Furthermore, the changes in health-seeking behaviour occurring across the continent, side by side with the emergence and/or revival of new private and popular forms of health provisioning come with new governance challenges that deserve to be more closely studied beyond the anecdotal. For instance, the growth of private health insurance markets and private clinics are pointers to a growing stratification of the health market in line with the intensified income and social differentiation that has occurred over the last two decades; it is, however, also a development which poses new policy-making, managerial and regulatory challenges to which governments and professional associations have to respond. Similarly, the growth of the popular market for alternative medicines and the rediscovery and popularisation of the institution of the “traditional”/faith healer offer pointers to the crises in the formal health sector and popular coping strategies that are being adopted; they also open new terrains of power, rights and standards which elicit regulatory responses of their own. The increase in the illegal production and distribution of fake and sub-standard drugs points to an opportunistic entrepreneurial logic seeking to profit from the African health crises and the problems of the health system; the opportunism may only be the flip side of the operations of international pharmaceutical cartels whose pricing strategies eat disproportionately into developing country health budgets, take the prospects of treatment beyond the reach of the working poor and expose many to the ruthless dealers in fake and illicit substitutes.

Additionally, changes in the structure of care brought about by the explosion of the HIV/AIDS pandemic, the persistence of malaria as a major killer and the resurgence of diseases like tuberculosis which were previously under control have implications for the governance of health systems in so far as they are correlated with the diminished/diminishing capacity of the public health facilities to cope with a complex range of expanded needs. This diminished capacity proliferates all spheres of the health system, ranging from the drain of talents to the collapse of training and personnel management structures designed to produce and reproduce critical human resources. Government health budgets, already diminished by years of economic crises and structural adjustment, are under continuing strain and public health managers are confronted with the difficult, even grim task of prioritising expenditure among a range of equally important diseases and policy measures. Governments are also called upon to strive to meet various targets set out in a range of global/social development health agreements, manage the activities of donors and non-governmental organisations active in the health sector, and overcome the difficulties associated with the quest for the production/importation of generic drugs for which the major multinational pharmaceutical companies hold patents.

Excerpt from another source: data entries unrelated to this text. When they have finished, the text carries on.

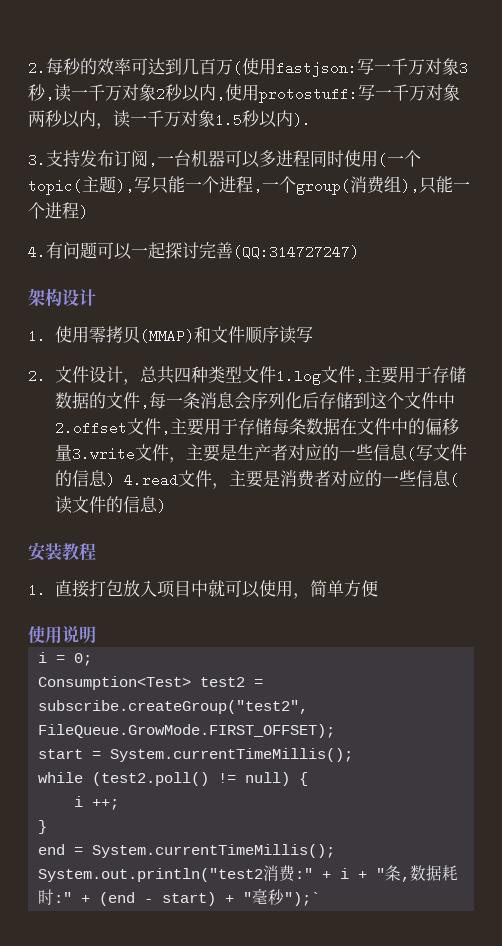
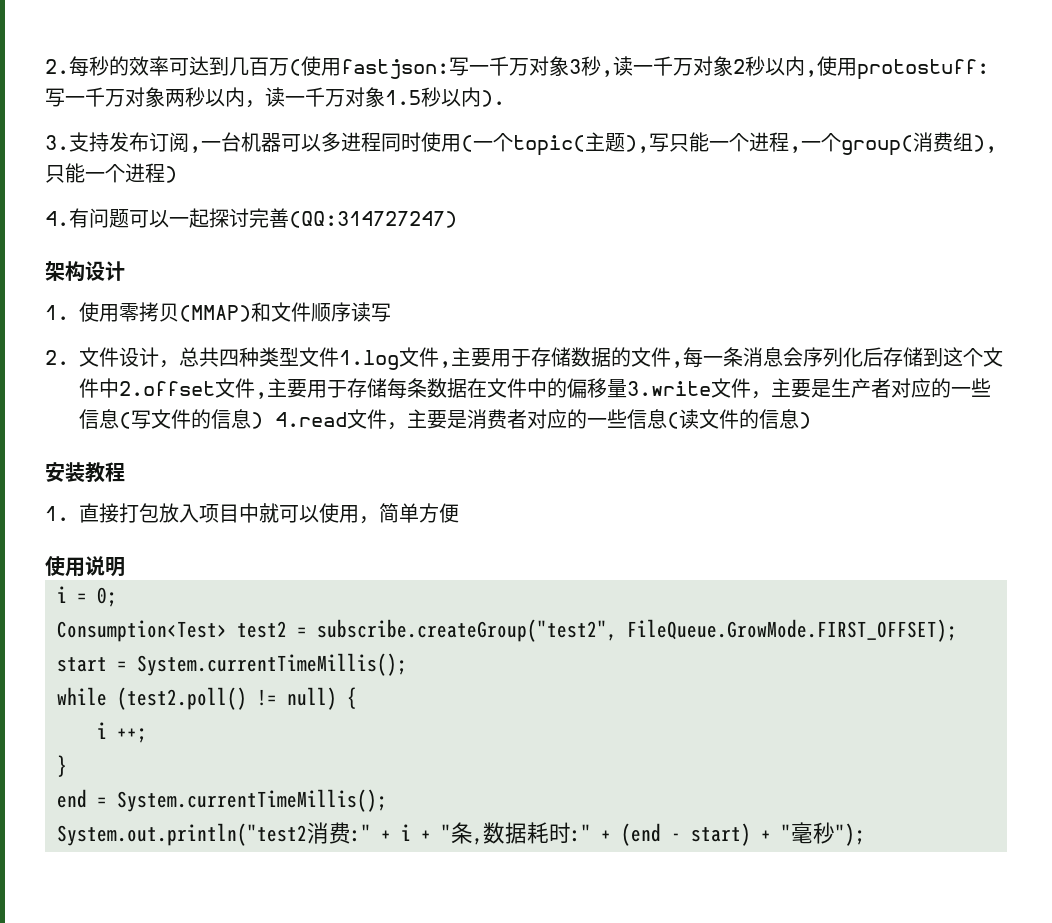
- System.out.println("test2消费:" + i + "条,数据耗时:" + (end - start) + "毫秒");`
+ System.out.println("test2消费:" + i + "条,数据耗时:" + (end - start) + "毫秒");

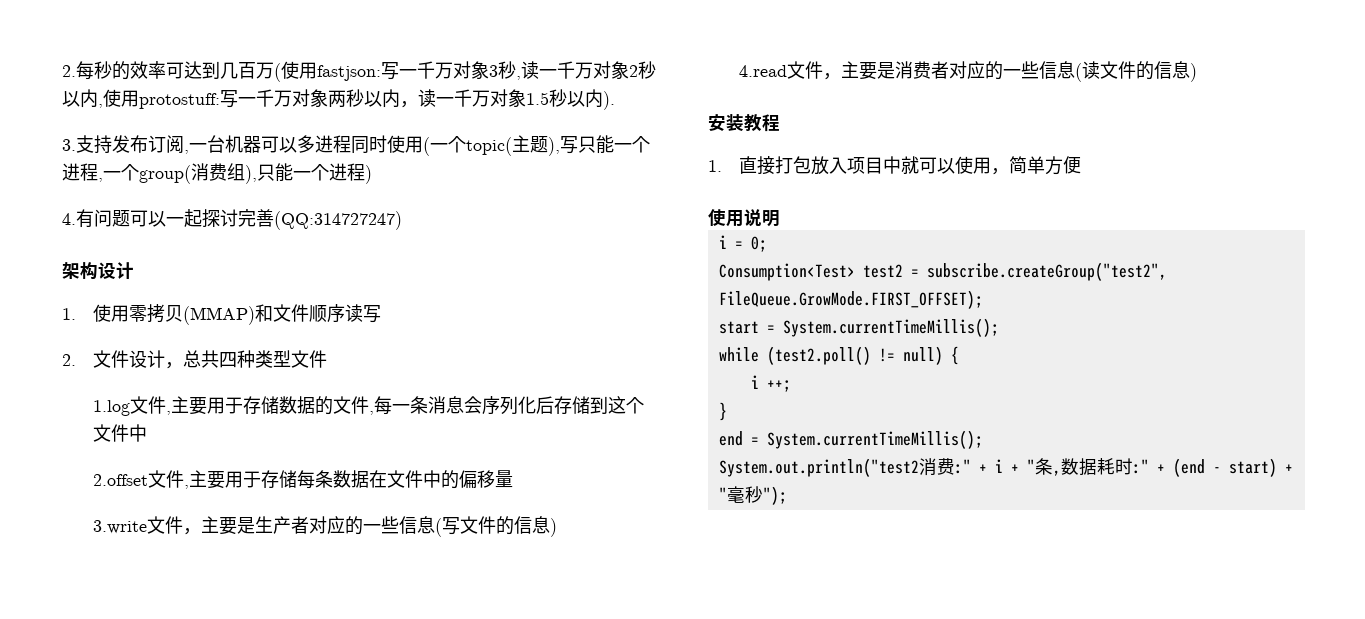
- 2.文件设计，总共四种类型文件1.log文件,主要用于存储数据的文件,每一条消息会序列化后存储到这个文件中2.offset文件,主要用于存储每条数据在文件中的偏移量3.write文件，主要是生产者对应的一些信息(写文件的信息) 4.read文件，主要是消费者对应的一些信息(读文件的信息)
+ 2.文件设计，总共四种类型文件
+ 1.log文件,主要用于存储数据的文件,每一条消息会序列化后存储到这个文件中
+ 2.offset文件,主要用于存储每条数据在文件中的偏移量
+ 3.write文件，主要是生产者对应的一些信息(写文件的信息)
+ 4.read文件，主要是消费者对应的一些信息(读文件的信息)

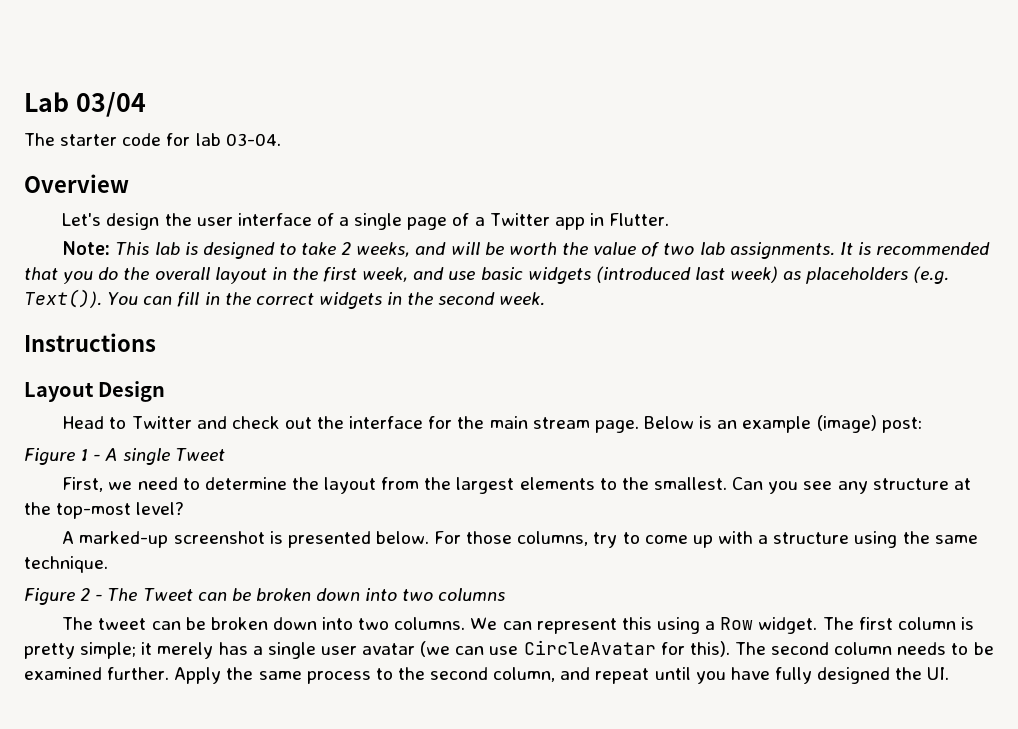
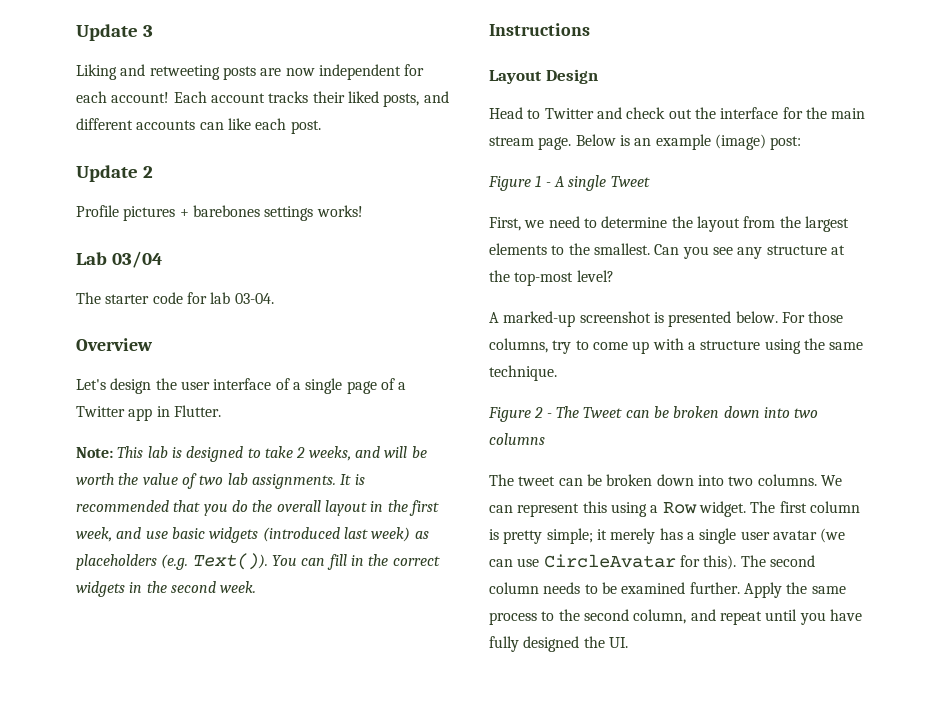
+ Update 3
+ Liking and retweeting posts are now independent for each account! Each account tracks their liked posts, and different accounts can like each post.
+ Update 2
+ Profile pictures + barebones settings works!

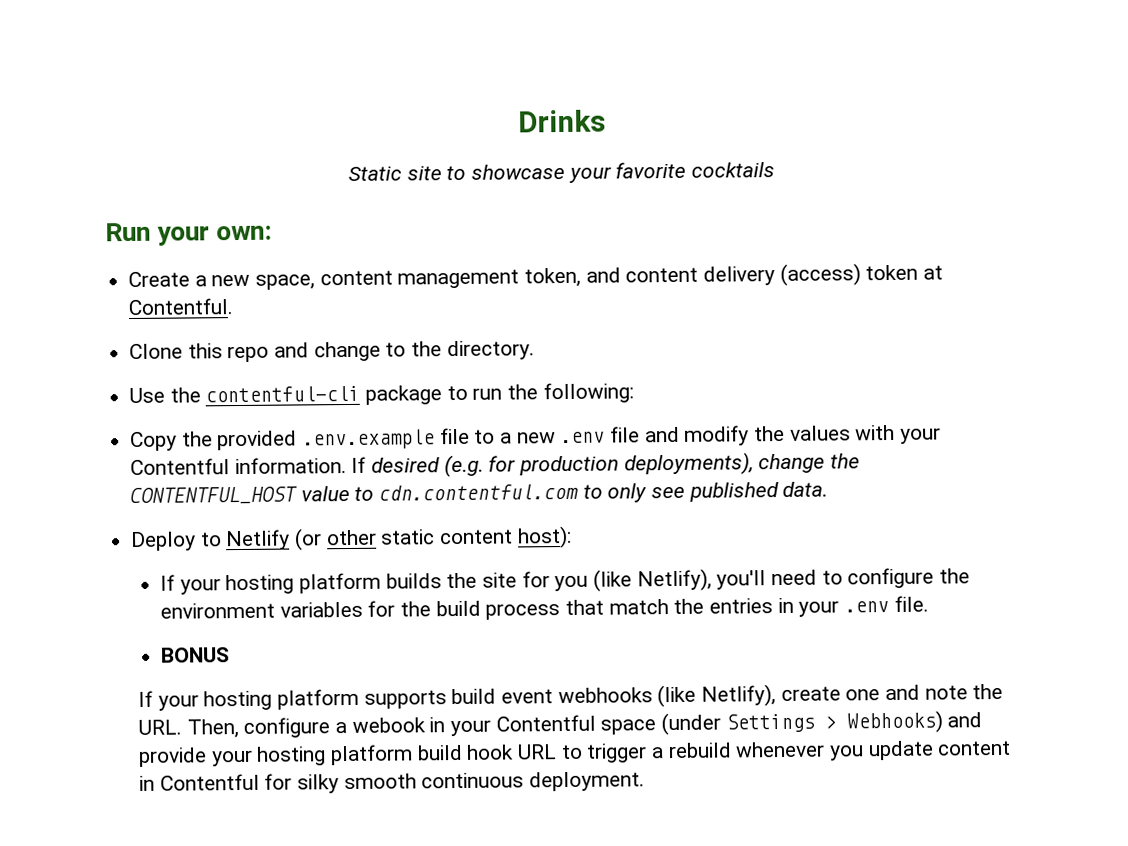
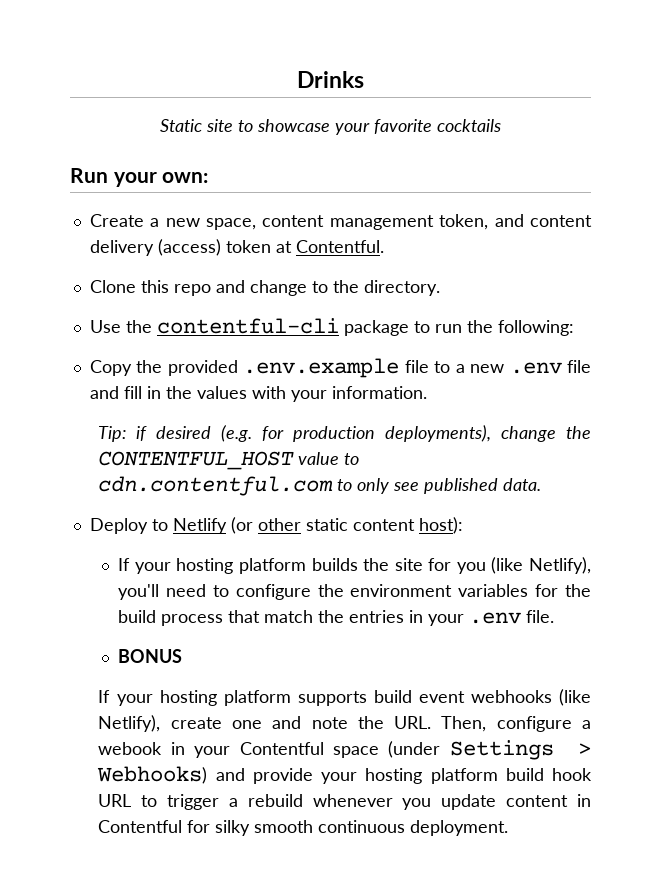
- Copy the provided .env.example file to a new .env file and modify the values with your Contentful information. If desired (e.g. for production deployments), change the CONTENTFUL_HOST value to cdn.contentful.com to only see published data.
+ Copy the provided .env.example file to a new .env file and fill in the values with your information.
+ Tip: if desired (e.g. for production deployments), change the CONTENTFUL_HOST value to cdn.contentful.com to only see published data.

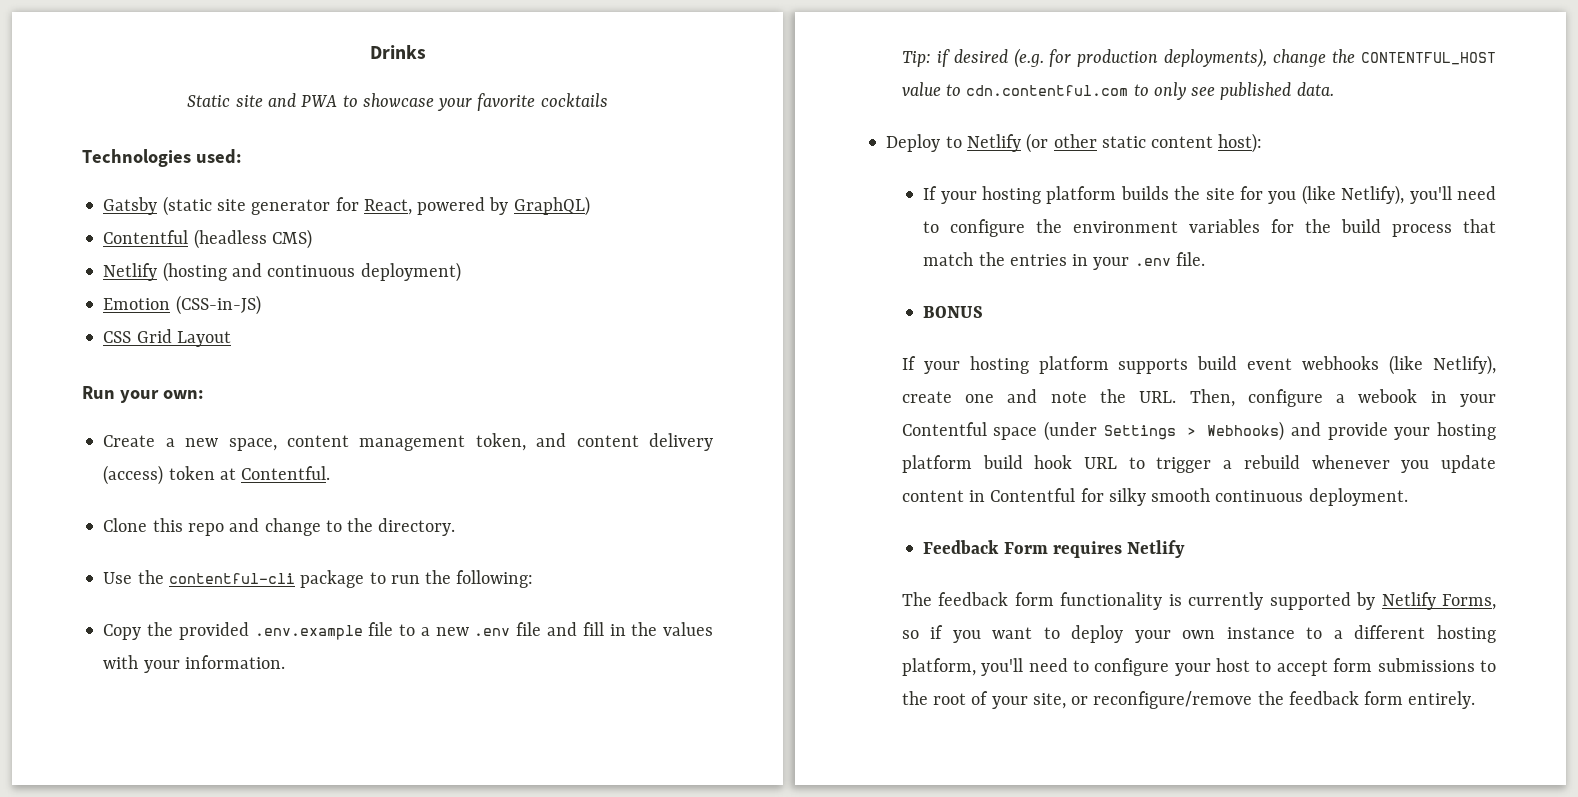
- Static site to showcase your favorite cocktails
+ Static site and PWA to showcase your favorite cocktails
+ Technologies used:
+ Gatsby (static site generator for React, powered by GraphQL)
+ Contentful (headless CMS)
+ Netlify (hosting and continuous deployment)
+ Emotion (CSS-in-JS)
+ CSS Grid Layout
+ Feedback Form requires Netlify
+ The feedback form functionality is currently supported by Netlify Forms, so if you want to deploy your own instance to a different hosting platform, you'll need to configure your host to accept form submissions to the root of your site, or reconfigure/remove the feedback form entirely.

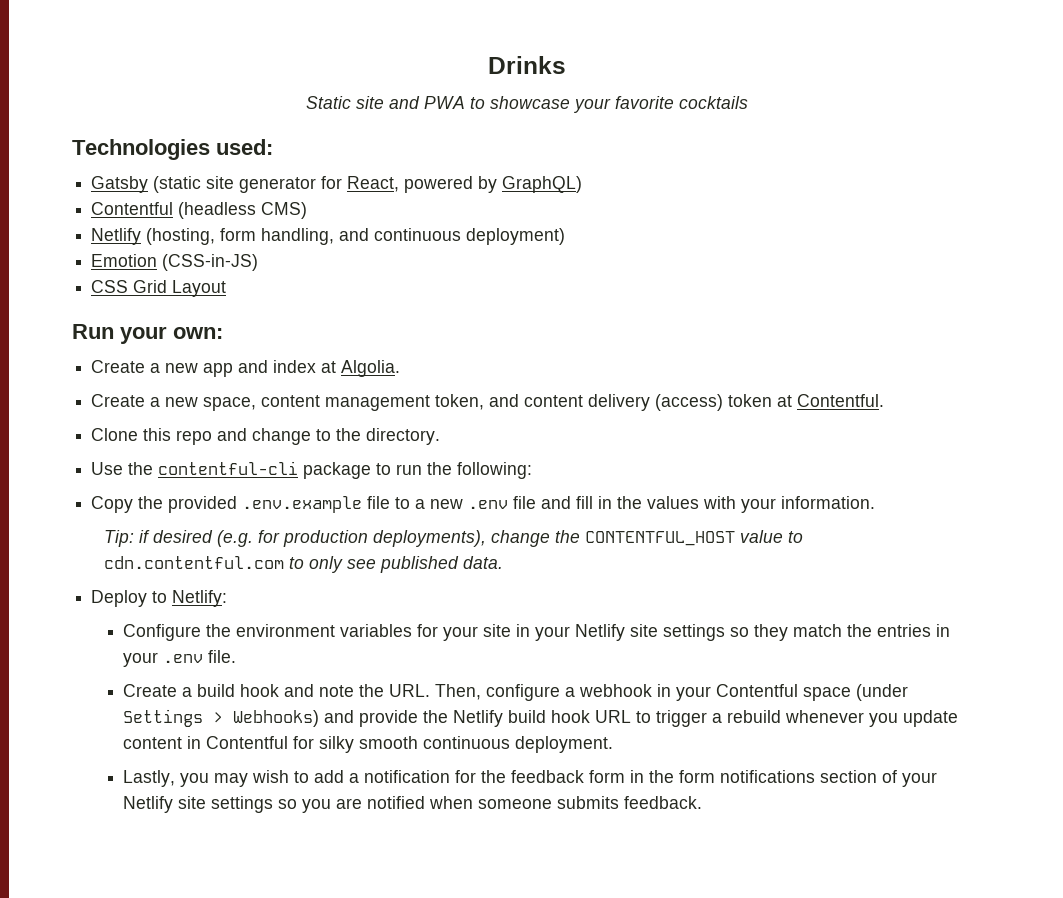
- Netlify (hosting and continuous deployment)
+ Netlify (hosting, form handling, and continuous deployment)
+ Create a new app and index at Algolia.
- Deploy to Netlify (or other static content host):
- If your hosting platform builds the site for you (like Netlify), you'll need to configure the environment variables for the build process that match the entries in your .env file.
+ Deploy to Netlify:
+ Configure the environment variables for your site in your Netlify site settings so they match the entries in your .env file.
- BONUS
- If your hosting platform supports build event webhooks (like Netlify), create one and note the URL. Then, configure a webook in your Contentful space (under Settings > Webhooks) and provide your hosting platform build hook URL to trigger a rebuild whenever you update content in Contentful for silky smooth continuous deployment.
+ Create a build hook and note the URL. Then, configure a webhook in your Contentful space (under Settings > Webhooks) and provide the Netlify build hook URL to trigger a rebuild whenever you update content in Contentful for silky smooth continuous deployment.
- Feedback Form requires Netlify
- The feedback form functionality is currently supported by Netlify Forms, so if you want to deploy your own instance to a different hosting platform, you'll need to configure your host to accept form submissions to the root of your site, or reconfigure/remove the feedback form entirely.
+ Lastly, you may wish to add a notification for the feedback form in the form notifications section of your Netlify site settings so you are notified when someone submits feedback.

Inescapably, therefore, the role of the state as provider, facilitator and regulator in the health sector is one with which we are constantly required to grapple. This fact makes it equally important to address questions about the nature and composition of the state - capacity, legitimacy, etc. – and the ways in which these are refracted into the functioning of the health system. The growth, over the last few decades, of an international health coalition, both inter-governmental and non-governmental as well as the interface between this coalition and local civil society actors, present additional dimensions of the governance of the health system to which attention needs to be paid at a time of weakened state capacity across the African continent. The range and variety of issues associated with health sector reforms and the governance of the health system is endless and various multidisciplinary entry points are required for the achievement of a balanced and holistic understanding. Prospective participants in the Institute on Health, Politics and Society in Africa are invited to address themselves to these different entry points and other aspects of research on health system governance in Africa.